Posted on 01. May, 2013 by in Academic Departments, Issues, Magazine, Materials Science and Engineering, Research

Graphic of reaction between two silica surfaces

A reaction taking place between two silica surfaces. This reaction results in a formation of a strong directional bond across the interface. Friction force (resistance to sliding) increases linearly with the number of such strong bonds.

Inspired by phenomena common to both earthquakes and atomic force microscopy, UW-Madison materials engineers have learned that chemical reactions between two silicon dioxide surfaces cause the bonds at that interface to “age,” or strengthen gradually over time.

In researchers’ understanding of static friction, it’s an advance with staying power. “What happens is that when you form one bond across the interface, it actually affects the local environment and makes it harder for other bonds to form,” says Izabela Szlufarska, an associate professor of materials science and engineering. “As a result, the process slows down in a very specific way—logarithmically—and that happens in materials such as silica that have strong directional bonding.”

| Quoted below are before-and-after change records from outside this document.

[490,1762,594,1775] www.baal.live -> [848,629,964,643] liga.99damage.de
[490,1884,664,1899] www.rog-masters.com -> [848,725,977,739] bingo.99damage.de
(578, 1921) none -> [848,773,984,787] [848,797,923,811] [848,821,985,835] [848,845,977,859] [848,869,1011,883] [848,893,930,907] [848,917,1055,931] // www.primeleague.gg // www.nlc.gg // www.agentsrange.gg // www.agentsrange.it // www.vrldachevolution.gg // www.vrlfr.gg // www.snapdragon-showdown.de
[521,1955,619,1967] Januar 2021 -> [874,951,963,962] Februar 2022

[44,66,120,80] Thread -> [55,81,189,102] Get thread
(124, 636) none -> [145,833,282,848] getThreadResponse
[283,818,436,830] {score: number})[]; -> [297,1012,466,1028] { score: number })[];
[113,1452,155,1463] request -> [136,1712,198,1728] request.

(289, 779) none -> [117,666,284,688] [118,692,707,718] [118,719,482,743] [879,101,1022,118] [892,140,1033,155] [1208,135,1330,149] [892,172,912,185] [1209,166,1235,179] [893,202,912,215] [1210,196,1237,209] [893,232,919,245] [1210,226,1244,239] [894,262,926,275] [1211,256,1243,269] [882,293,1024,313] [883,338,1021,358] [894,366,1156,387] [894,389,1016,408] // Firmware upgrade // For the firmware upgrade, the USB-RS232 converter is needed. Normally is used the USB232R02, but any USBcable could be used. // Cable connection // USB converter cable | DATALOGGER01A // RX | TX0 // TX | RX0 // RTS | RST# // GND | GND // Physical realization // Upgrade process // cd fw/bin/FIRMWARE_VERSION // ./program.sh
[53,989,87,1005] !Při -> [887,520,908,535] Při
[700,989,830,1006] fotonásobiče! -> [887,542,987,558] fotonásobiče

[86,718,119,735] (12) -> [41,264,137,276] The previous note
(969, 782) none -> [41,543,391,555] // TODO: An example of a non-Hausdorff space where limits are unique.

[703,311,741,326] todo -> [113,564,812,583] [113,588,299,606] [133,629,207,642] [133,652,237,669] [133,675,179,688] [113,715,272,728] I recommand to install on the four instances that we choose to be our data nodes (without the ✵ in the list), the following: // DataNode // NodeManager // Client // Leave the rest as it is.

Friction is the force that resists motion, or sliding, between surfaces that touch. However, Szlufarska and PhD student Yun Liu (now a postdoctoral researcher at the Massachusetts Institute of Technology) addressed the mechanisms underlying static friction, or  “stiction,” in which two solid surfaces resist that sliding motion—and in fact, bond more tightly together over time. Known as ageing, that process is continuous, yet gradually slows down.

For many years, researchers believed that one reason two materials bond more tightly over time is that one material “sinks” into the other and deforms it—somewhat like the way in which a heavy book would sink into a soft pillow. The result is an indentation that enlarges the interface between the materials, and thus, increases friction.

While that explanation holds true on larger scales, sinking and deforming isn’t evident in experiments where researchers are studying contacts as small as tens of nanometers and consisting of just a few hundreds of atoms. “There, the forces are just too small to see any of this plastic deformation,” says Szlufarska. “So, something else was going on.”

Under certain circumstances—as with silica surfaces in conditions that include water—that “something else” is chemistry.

Using computer simulations, Szlufarska and Liu isolate specific chemical effects at the interface of two materials. Their advance contributes new knowledge in surface chemistry of how reactions occur at interfaces. It also increases researchers’ fundamental understanding of friction, especially as ageing between surfaces occurs over time. And while they studied silica, Szlufarska and Liu believe the advance could be applicable to a broader range of materials, such as other oxides, that have directional and stiff bonding.

Szlufarska and Liu published results of their research in the November 2, 2012, online issue of the journal Physical Review Letters. The National Science Foundation Division of Earth Sciences funded the research through its geological program under the American Recovery and Reinvestment Act of 2009.